Софья в это время устанавливала розетку. Сама. Однушка, которую она сняла, оказалась с характером: дверца шкафа держалась на честном слове, люстра мигала от сквозняка, смеситель в ванной жил своей жизнью, плевался и шипел.
Но там было тихо.
Софья заваривала чай, включала какой-нибудь сериал и училась выгуливать себя по утрам — без спешки, без чужого ритма. Она спала одна, без храпа рядом, без чужих ног, вытянувшихся поперёк кровати. Она не плакала. Но каждый вечер, уже в полусне, пальцами нащупывала безымянный — словно проверяла, не вернулось ли кольцо обратно. Щёлкала по коже, как по клавише, и убеждала себя: привычки надо отпускать.

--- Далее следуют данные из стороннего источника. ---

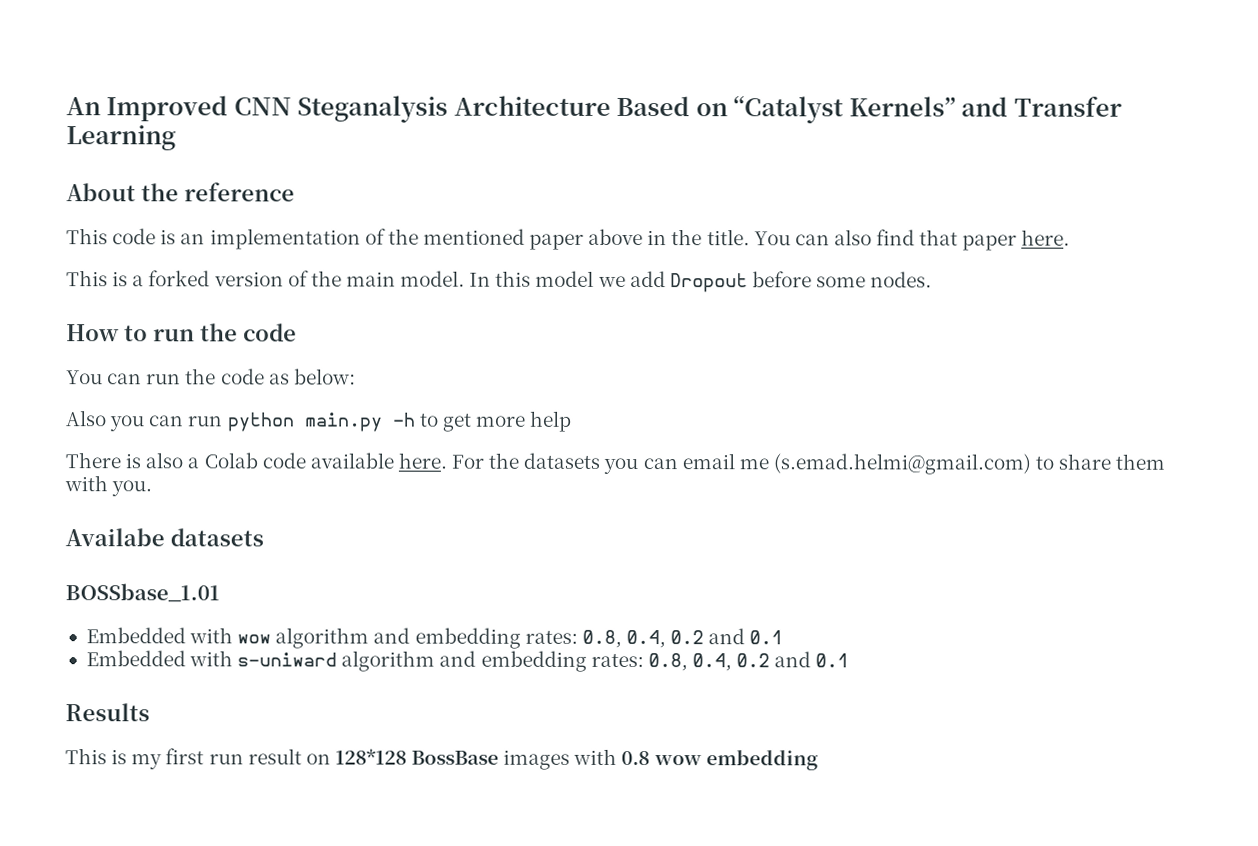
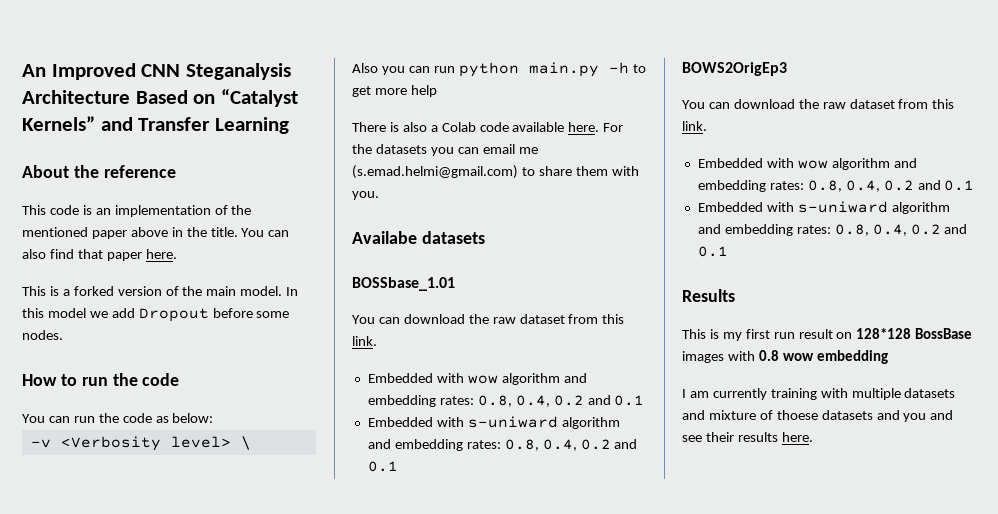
+ -v <Verbosity level> \
  BOSSbase_1.01
+ You can download the raw dataset from this link.
+ Embedded with wow algorithm and embedding rates: 0.8, 0.4, 0.2 and 0.1
+ Embedded with s-uniward algorithm and embedding rates: 0.8, 0.4, 0.2 and 0.1
+ BOWS2OrigEp3
+ You can download the raw dataset from this link.
+ I am currently training with multiple datasets and mixture of thoese datasets and you and see their results here.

На третий день позвонил Алексей.
— Ты где?
— А тебе зачем?
— Поговорить хочу. Я… я осознал.
— Осознал? Ты что, на тренинг сходил?
— Сонь…
— Не «Сонькай». Ты слышал, как твоя мать меня называла. Ты был в этой же комнате. И молчал.
— Я не знал, что сказать.
— Можно было сказать: «Мама, хватит». Или: «Это моя жена, и я её уважаю».
— Я был растерян.
— А я рядом с тобой была семь лет. И теперь мне мало твоей растерянности. Мне нужно уважение. Чистое. Без «но».
Он молчал. На том конце слышался какой-то фоновый шум — может, сидел в машине и крутил ключи в замке зажигания.
— Я скучаю, — наконец произнёс он тихо.
— А я — нет, Лёша. Я дышу. Впервые за долгое время.
Она положила трубку. Не с грохотом, не театрально. Просто нажала кнопку. Потому что уважение всегда начинается с паузы.
На следующее утро Софья заказала установку новой стиральной машины и вызвала мастера по электрике. Пришёл мужчина лет шестидесяти, с седыми усами и стойким запахом табака. За час управился со всем: и розетки подкрутил, и свет поправил. Работал молча, уверенно, как будто всю жизнь делал одно и то же.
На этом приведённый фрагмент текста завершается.